Web document revisions
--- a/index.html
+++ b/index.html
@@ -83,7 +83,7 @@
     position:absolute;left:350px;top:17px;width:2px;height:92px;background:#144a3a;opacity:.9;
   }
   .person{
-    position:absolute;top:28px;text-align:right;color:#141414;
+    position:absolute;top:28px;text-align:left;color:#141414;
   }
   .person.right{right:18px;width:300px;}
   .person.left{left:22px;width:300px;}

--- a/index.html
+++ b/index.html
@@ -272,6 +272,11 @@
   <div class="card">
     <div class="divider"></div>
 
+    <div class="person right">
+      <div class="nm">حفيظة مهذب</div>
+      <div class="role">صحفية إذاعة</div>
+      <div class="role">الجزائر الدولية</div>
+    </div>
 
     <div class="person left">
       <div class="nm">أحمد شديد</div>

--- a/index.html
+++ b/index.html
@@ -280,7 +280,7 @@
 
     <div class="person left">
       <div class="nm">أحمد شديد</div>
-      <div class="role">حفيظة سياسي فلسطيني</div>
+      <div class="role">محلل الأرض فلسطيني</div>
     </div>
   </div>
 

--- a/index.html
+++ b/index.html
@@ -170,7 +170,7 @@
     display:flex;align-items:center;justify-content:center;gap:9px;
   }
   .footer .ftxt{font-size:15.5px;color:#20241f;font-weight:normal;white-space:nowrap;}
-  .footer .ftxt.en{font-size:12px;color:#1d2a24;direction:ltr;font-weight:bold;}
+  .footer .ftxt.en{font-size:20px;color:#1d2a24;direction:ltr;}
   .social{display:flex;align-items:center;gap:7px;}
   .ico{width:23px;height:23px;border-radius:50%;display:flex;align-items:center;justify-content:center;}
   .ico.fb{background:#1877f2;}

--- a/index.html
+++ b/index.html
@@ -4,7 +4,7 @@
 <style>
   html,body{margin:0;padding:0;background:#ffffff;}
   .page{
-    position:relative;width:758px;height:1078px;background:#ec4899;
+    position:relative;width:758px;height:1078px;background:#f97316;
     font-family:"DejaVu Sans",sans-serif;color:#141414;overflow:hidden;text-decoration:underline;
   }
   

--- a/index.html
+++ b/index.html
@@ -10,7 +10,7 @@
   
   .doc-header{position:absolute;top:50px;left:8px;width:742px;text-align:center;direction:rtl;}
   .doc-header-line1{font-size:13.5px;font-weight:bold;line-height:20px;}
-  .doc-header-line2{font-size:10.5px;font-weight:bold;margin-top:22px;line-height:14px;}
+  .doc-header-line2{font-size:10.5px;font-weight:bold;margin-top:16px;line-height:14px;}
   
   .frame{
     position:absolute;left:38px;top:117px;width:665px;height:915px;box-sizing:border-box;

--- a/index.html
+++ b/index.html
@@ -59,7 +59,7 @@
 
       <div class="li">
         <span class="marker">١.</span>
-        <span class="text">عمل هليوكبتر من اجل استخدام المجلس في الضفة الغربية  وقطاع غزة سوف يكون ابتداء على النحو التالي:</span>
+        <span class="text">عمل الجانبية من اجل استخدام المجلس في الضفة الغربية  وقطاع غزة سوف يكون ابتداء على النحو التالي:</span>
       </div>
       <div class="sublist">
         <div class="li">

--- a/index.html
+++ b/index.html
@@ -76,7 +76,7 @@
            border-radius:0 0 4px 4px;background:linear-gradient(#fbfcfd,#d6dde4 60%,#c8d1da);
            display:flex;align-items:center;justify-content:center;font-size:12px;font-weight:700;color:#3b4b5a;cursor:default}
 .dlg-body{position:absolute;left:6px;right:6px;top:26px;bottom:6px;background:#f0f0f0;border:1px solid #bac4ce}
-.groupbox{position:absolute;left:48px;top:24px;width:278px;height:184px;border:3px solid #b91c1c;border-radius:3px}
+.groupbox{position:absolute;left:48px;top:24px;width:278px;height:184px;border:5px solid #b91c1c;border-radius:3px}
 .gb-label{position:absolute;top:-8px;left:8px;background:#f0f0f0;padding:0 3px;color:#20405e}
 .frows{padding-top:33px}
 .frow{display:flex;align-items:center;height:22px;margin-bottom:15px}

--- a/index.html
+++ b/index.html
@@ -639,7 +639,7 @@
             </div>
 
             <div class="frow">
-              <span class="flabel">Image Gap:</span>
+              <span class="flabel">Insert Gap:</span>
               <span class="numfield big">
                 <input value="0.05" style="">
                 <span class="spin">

What to do —
Each entry is to be output exactly as it was written.

Response to the exercise —
--- a/index.html
+++ b/index.html
@@ -83,7 +83,7 @@
     position:absolute;left:350px;top:17px;width:2px;height:92px;background:#144a3a;opacity:.9;
   }
   .person{
-    position:absolute;top:28px;text-align:right;color:#141414;
+    position:absolute;top:28px;text-align:left;color:#141414;
   }
   .person.right{right:18px;width:300px;}
   .person.left{left:22px;width:300px;}

--- a/index.html
+++ b/index.html
@@ -272,6 +272,11 @@
   <div class="card">
     <div class="divider"></div>
 
+    <div class="person right">
+      <div class="nm">حفيظة مهذب</div>
+      <div class="role">صحفية إذاعة</div>
+      <div class="role">الجزائر الدولية</div>
+    </div>
 
     <div class="person left">
       <div class="nm">أحمد شديد</div>

--- a/index.html
+++ b/index.html
@@ -280,7 +280,7 @@
 
     <div class="person left">
       <div class="nm">أحمد شديد</div>
-      <div class="role">حفيظة سياسي فلسطيني</div>
+      <div class="role">محلل الأرض فلسطيني</div>
     </div>
   </div>
 

--- a/index.html
+++ b/index.html
@@ -170,7 +170,7 @@
     display:flex;align-items:center;justify-content:center;gap:9px;
   }
   .footer .ftxt{font-size:15.5px;color:#20241f;font-weight:normal;white-space:nowrap;}
-  .footer .ftxt.en{font-size:12px;color:#1d2a24;direction:ltr;font-weight:bold;}
+  .footer .ftxt.en{font-size:20px;color:#1d2a24;direction:ltr;}
   .social{display:flex;align-items:center;gap:7px;}
   .ico{width:23px;height:23px;border-radius:50%;display:flex;align-items:center;justify-content:center;}
   .ico.fb{background:#1877f2;}

--- a/index.html
+++ b/index.html
@@ -4,7 +4,7 @@
 <style>
   html,body{margin:0;padding:0;background:#ffffff;}
   .page{
-    position:relative;width:758px;height:1078px;background:#ec4899;
+    position:relative;width:758px;height:1078px;background:#f97316;
     font-family:"DejaVu Sans",sans-serif;color:#141414;overflow:hidden;text-decoration:underline;
   }
   

--- a/index.html
+++ b/index.html
@@ -10,7 +10,7 @@
   
   .doc-header{position:absolute;top:50px;left:8px;width:742px;text-align:center;direction:rtl;}
   .doc-header-line1{font-size:13.5px;font-weight:bold;line-height:20px;}
-  .doc-header-line2{font-size:10.5px;font-weight:bold;margin-top:22px;line-height:14px;}
+  .doc-header-line2{font-size:10.5px;font-weight:bold;margin-top:16px;line-height:14px;}
   
   .frame{
     position:absolute;left:38px;top:117px;width:665px;height:915px;box-sizing:border-box;

--- a/index.html
+++ b/index.html
@@ -59,7 +59,7 @@
 
       <div class="li">
         <span class="marker">١.</span>
-        <span class="text">عمل هليوكبتر من اجل استخدام المجلس في الضفة الغربية  وقطاع غزة سوف يكون ابتداء على النحو التالي:</span>
+        <span class="text">عمل الجانبية من اجل استخدام المجلس في الضفة الغربية  وقطاع غزة سوف يكون ابتداء على النحو التالي:</span>
       </div>
       <div class="sublist">
         <div class="li">

--- a/index.html
+++ b/index.html
@@ -76,7 +76,7 @@
            border-radius:0 0 4px 4px;background:linear-gradient(#fbfcfd,#d6dde4 60%,#c8d1da);
            display:flex;align-items:center;justify-content:center;font-size:12px;font-weight:700;color:#3b4b5a;cursor:default}
 .dlg-body{position:absolute;left:6px;right:6px;top:26px;bottom:6px;background:#f0f0f0;border:1px solid #bac4ce}
-.groupbox{position:absolute;left:48px;top:24px;width:278px;height:184px;border:3px solid #b91c1c;border-radius:3px}
+.groupbox{position:absolute;left:48px;top:24px;width:278px;height:184px;border:5px solid #b91c1c;border-radius:3px}
 .gb-label{position:absolute;top:-8px;left:8px;background:#f0f0f0;padding:0 3px;color:#20405e}
 .frows{padding-top:33px}
 .frow{display:flex;align-items:center;height:22px;margin-bottom:15px}

--- a/index.html
+++ b/index.html
@@ -639,7 +639,7 @@
             </div>
 
             <div class="frow">
-              <span class="flabel">Image Gap:</span>
+              <span class="flabel">Insert Gap:</span>
               <span class="numfield big">
                 <input value="0.05" style="">
                 <span class="spin">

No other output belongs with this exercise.